Intermarine and Scan-Trans in major project cargo merger
Intermarine and Scan-Trans have merged to create a project cargo carrier powerhouse. Is the merger a sign of future consolidations in the project cargo sector?
By George Lauriat, AJOT
The merger between Intermarine and Scan-Trans instantly makes the new company, with more than 50 multipurpose and heavylift vessels and an annual turnover in excess of $500 million, one of the real powerhouses in the project cargo/heavy lift sector.
Most marine mergers involve a significant amount of overlap, but as Intermarine CEO Al Stanley explained the synergy in an interview with the AJOT, “It’s like two hands shaking…with the 18 offices worldwide there is only duplication here in Houston.”
Intermarine, a Houston/New Orleans-based operator, is strong in the Americas, runs US-flag ships and owns Industrial Terminals (the largest project cargo terminal in the US) in Houston, while Naestved, the Denmark-based Scan-Trans Holding A/S, has substantial business interests in Asia, the Middle East and Europe.
Stanley, who came aboard as CEO of Intermarine in June, has background in investment (Morgenthaler Partners) and said that Intermarine was already in the process of looking for a partner. The company’s main shareholder is the private equity firm of New York-based New Mountain Capital, with more than US$9 billion under management.
Lars Juhl, CEO of Scan-Trans and one of the company’s founding partners, also said that the Danish carrier had been looking for a partner for sometime. In a prescient conversation with the AJOT back in late April, Juhl noted with some admiration the considerable strength and business acumen that Intermarine possessed. It’s not surprising that both parties agree that culturally the two businesses fit well.

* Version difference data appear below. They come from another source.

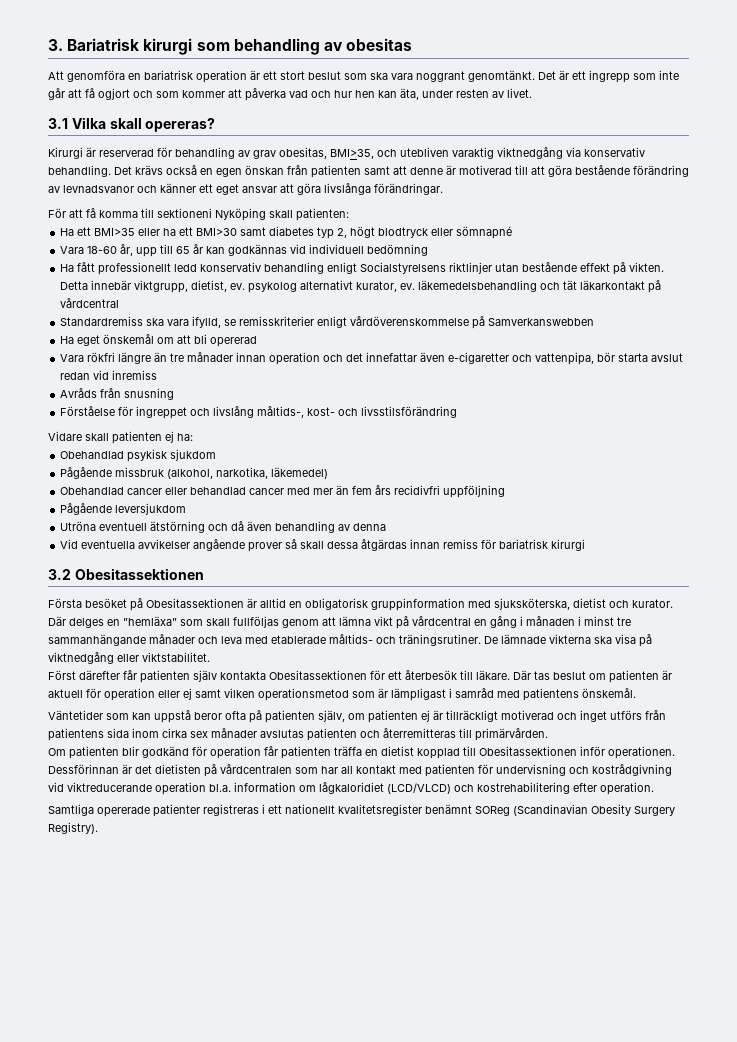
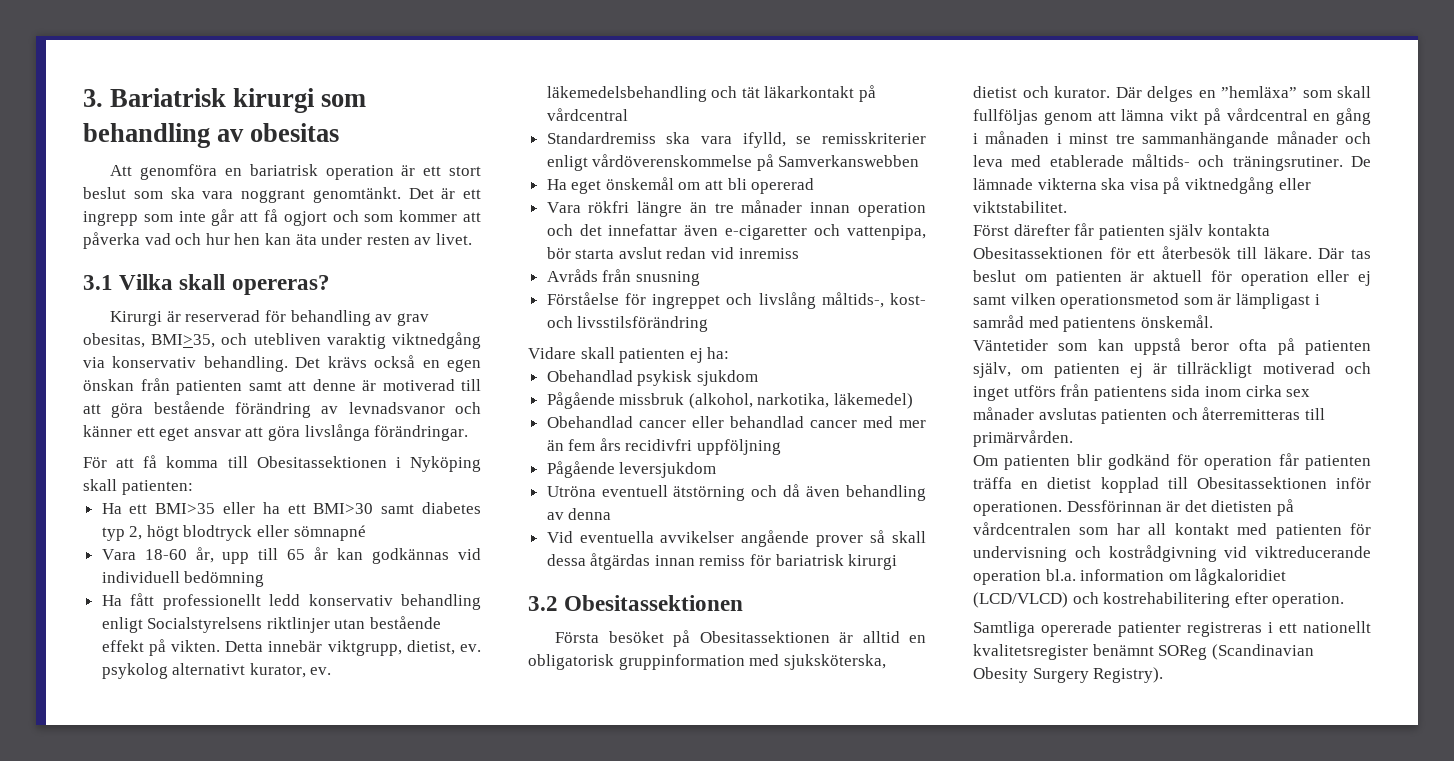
- Det är ett ingrepp som inte går att få ogjort och som kommer att påverka vad och hur hen kan äta, under resten av livet.
+ Det är ett ingrepp som inte går att få ogjort och som kommer att påverka vad och hur hen kan äta under resten av livet.
- För att få komma till sektioneni Nyköping skall patienten:
+ För att få komma till Obesitassektionen i Nyköping skall patienten:

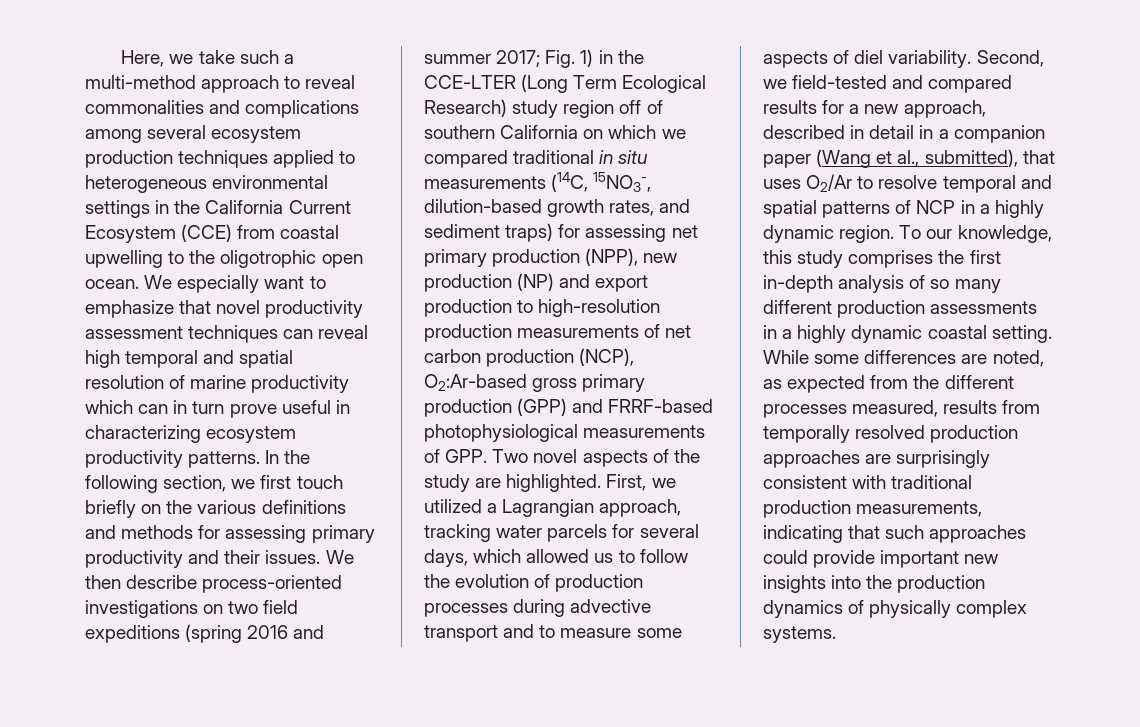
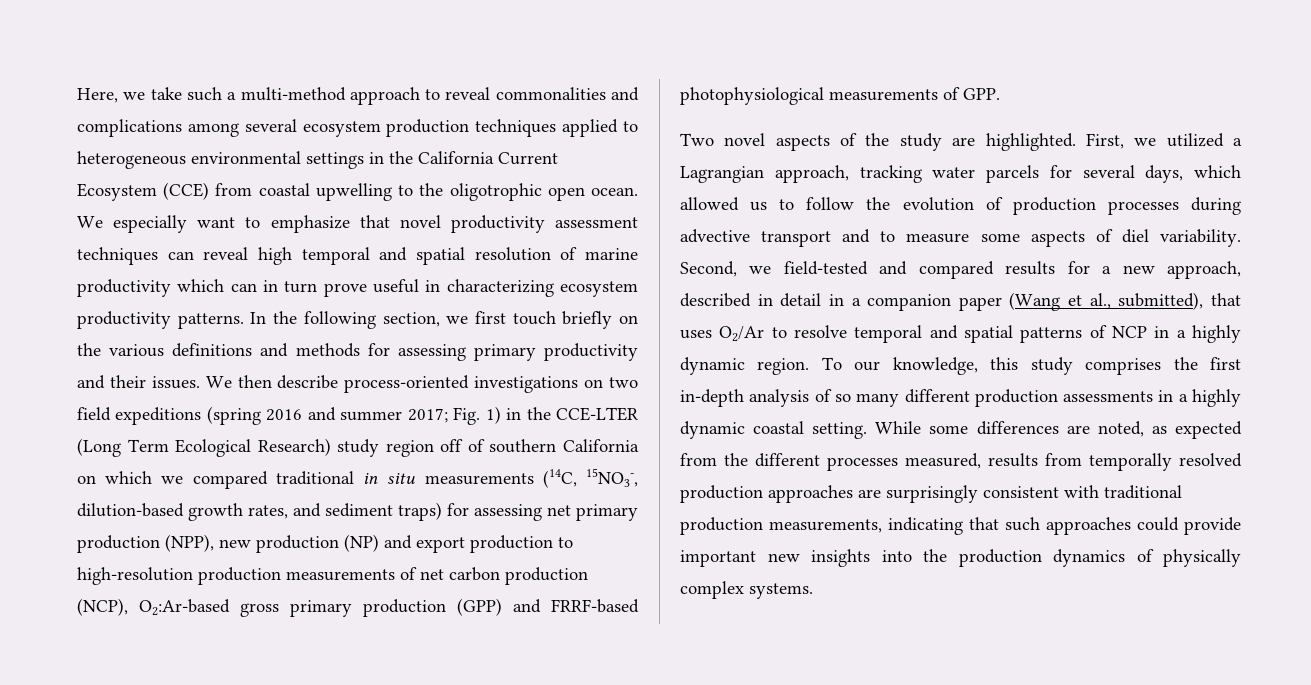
- Fig. 1) in the CCE-LTER (Long Term Ecological Research) study region off of southern California on which we compared traditional in situ measurements (14C, 15NO3-, dilution-based growth rates, and sediment traps) for assessing net primary production (NPP), new production (NP) and export production to high-resolution production measurements of net carbon production (NCP), O2:Ar-based gross primary production (GPP) and FRRF-based photophysiological measurements of GPP. Two novel aspects of the study are highlighted.
+ Fig. 1) in the CCE-LTER (Long Term Ecological Research) study region off of southern California on which we compared traditional in situ measurements (14C, 15NO3-, dilution-based growth rates, and sediment traps) for assessing net primary production (NPP), new production (NP) and export production to high-resolution production measurements of net carbon production (NCP), O2:Ar-based gross primary production (GPP) and FRRF-based photophysiological measurements of GPP.
+ Two novel aspects of the study are highlighted.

Stanley told the AJOT, that the merged entity would eventually adopt the Intermarine brand but would initially go through a transition period, involving both brand names.
With the merger of Intermarine and Scan-Trans, the Company will focus on four key areas:
• Inter-Americas liner and terminal services;
• Global chartering and liner services;
• Commercial management of third-party vessels;
• US Flag services worldwide.
Stanley told the AJOT that one of the early challenges of the merger will be finding the right balance of the combined fleet, both geographically and in terms of class. For example, Intermarine ships run anywhere from 4,000 dwt to 14,000 dwt and some of the ships have a lift capability of 800 tons.
One of the real advantages of the merger is the access to capital (New Mountain) necessary to grow organically or through acquisition. Although the global project cargo market has been hampered by the financial crisis and ongoing recession, there is a considerable amount of activities in the Americas with Brazil’s offshore oil and infrastructure related projects, Chile and Peru’s mining sector and Canada’s own energy projects. In addition the Middle East, Africa and to a lesser extent, Asia, are all still strong project market regions.
The real question is, in one, two or three years when the pick and shovel work begin on a host of projects globally that hitherto have been sidelined because of the recession, who is going to be placed best to take advantage of an uptick in the marketplace when it happens? Having the suitable mass in the market (via merger) and the ability to scale up to a post-recession project cargo marketplace certainly puts Intermarine at the front of the queue.
The size and scope of the Intermarine-Scan Trans merger won’t pass unnoticed. The project cargo sector is a cozy niche nestled away from the much larger bulk and boxship sectors. Will this merger set off a round of consolidations? Maybe, maybe not but undoubtedly project cargo carriers will be looking a little differently at the competition, as they begin eyeing potential dance partners.